Injective SDK on npm infected with cryptocurrency wallet stealer
Overview
Hackers have compromised the GitHub repository of the Injective Labs SDK project and used it to distribute a malicious package on npm, the Node Package Manager. This malicious package is designed to steal private keys and mnemonic seed phrases from users' cryptocurrency wallets. Developers and users who downloaded the affected package could find their digital assets at risk. This incident raises significant concerns about the security of open-source projects and the potential for similar attacks on other repositories. Users are urged to be cautious and verify the integrity of packages before installation to protect their cryptocurrency holdings.
Key Takeaways
- Active Exploitation: This vulnerability is being actively exploited by attackers. Immediate action is recommended.
- Affected Systems: Injective SDK, npm users, cryptocurrency wallets
- Action Required: Users should avoid downloading or using the compromised package and verify the authenticity of packages from open-source repositories.

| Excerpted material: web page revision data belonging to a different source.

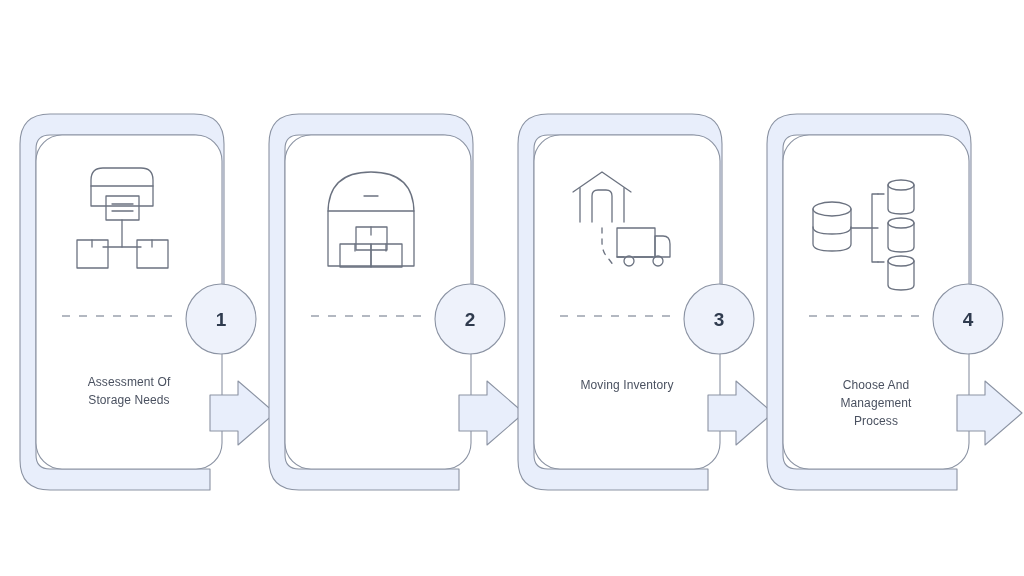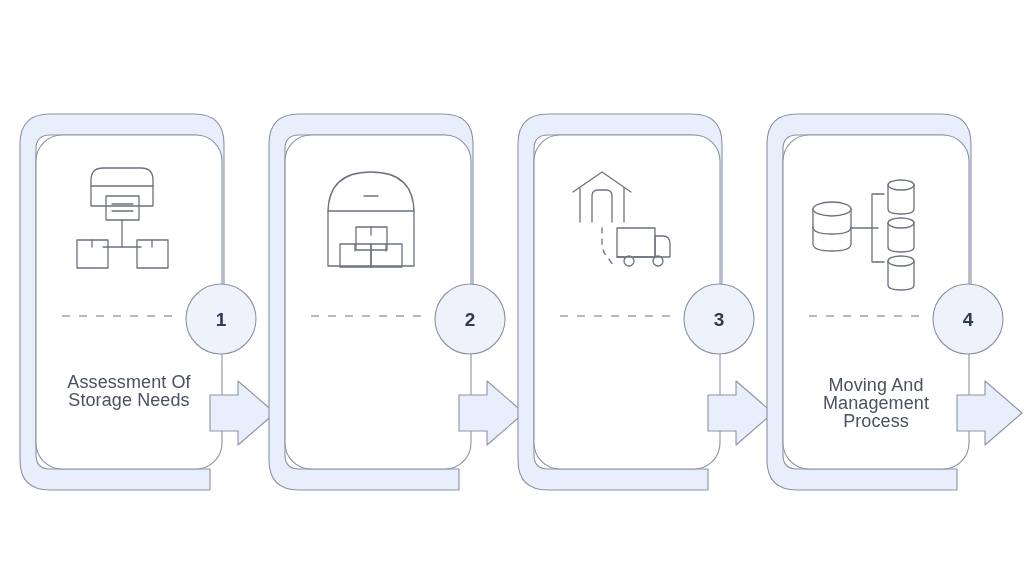--- a/index.html
+++ b/index.html
@@ -30,7 +30,7 @@
     position: absolute;
     text-align: center;
     color: #4a5160;
-    font-size: 18px;
+    font-size: 12px;
     line-height: 18px;
     font-family: "Liberation Sans", sans-serif;
     white-space: pre-line;

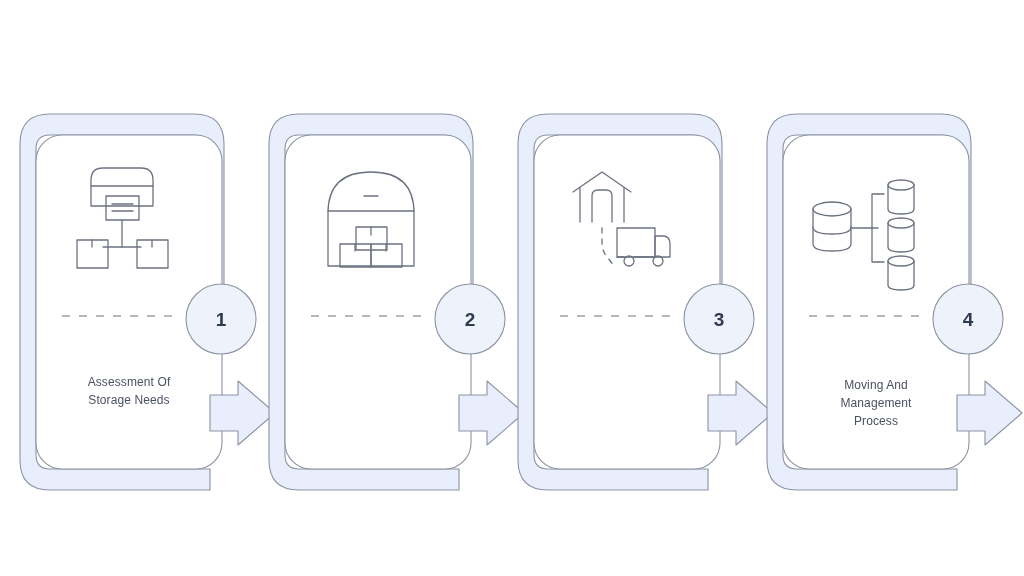--- a/index.html
+++ b/index.html
@@ -159,6 +159,7 @@
 
   <div class="step-label" style="left:36px; top:373px; width:186px;">Assessment Of
 Storage Needs</div>
+  <div class="step-label" style="left:534px; top:376px; width:186px;">Moving Inventory</div>
   <div class="step-label" style="left:783px; top:376px; width:186px;">Moving And
 Management
 Process</div>

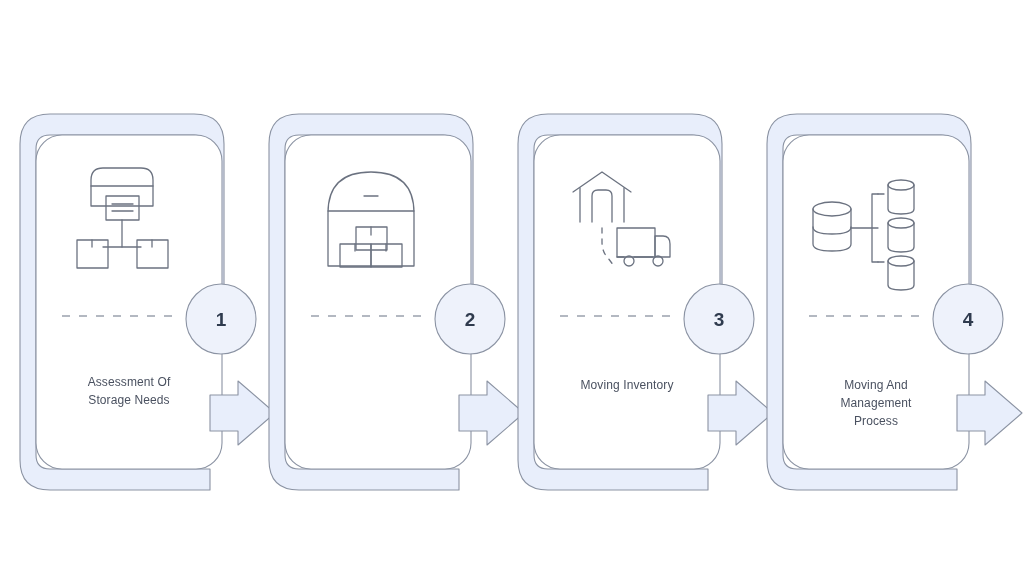--- a/index.html
+++ b/index.html
@@ -160,7 +160,7 @@
   <div class="step-label" style="left:36px; top:373px; width:186px;">Assessment Of
 Storage Needs</div>
   <div class="step-label" style="left:534px; top:376px; width:186px;">Moving Inventory</div>
-  <div class="step-label" style="left:783px; top:376px; width:186px;">Moving And
+  <div class="step-label" style="left:783px; top:376px; width:186px;">Choose And
 Management
 Process</div>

- Timeline: Newly disclosed
Original Article Summary
Hackers compromised the Injective Labs SDK project's GitHub repository and used it to publish a malicious package on the Node Package Manager (npm) that stole cryptocurrency wallet private keys and mnemonic seed phrases. [...]
Impact
Injective SDK, npm users, cryptocurrency wallets
Exploitation Status
This vulnerability is confirmed to be actively exploited by attackers in real-world attacks. Organizations should prioritize patching or implementing workarounds immediately.
Timeline
Newly disclosed
Remediation
Users should avoid downloading or using the compromised package and verify the authenticity of packages from open-source repositories. Regularly check for updates and security advisories related to the Injective SDK.
Additional Information
This threat intelligence is aggregated from trusted cybersecurity sources. For the most up-to-date information, technical details, and official vendor guidance, please refer to the original article linked below.
Related Topics: This incident relates to Malware.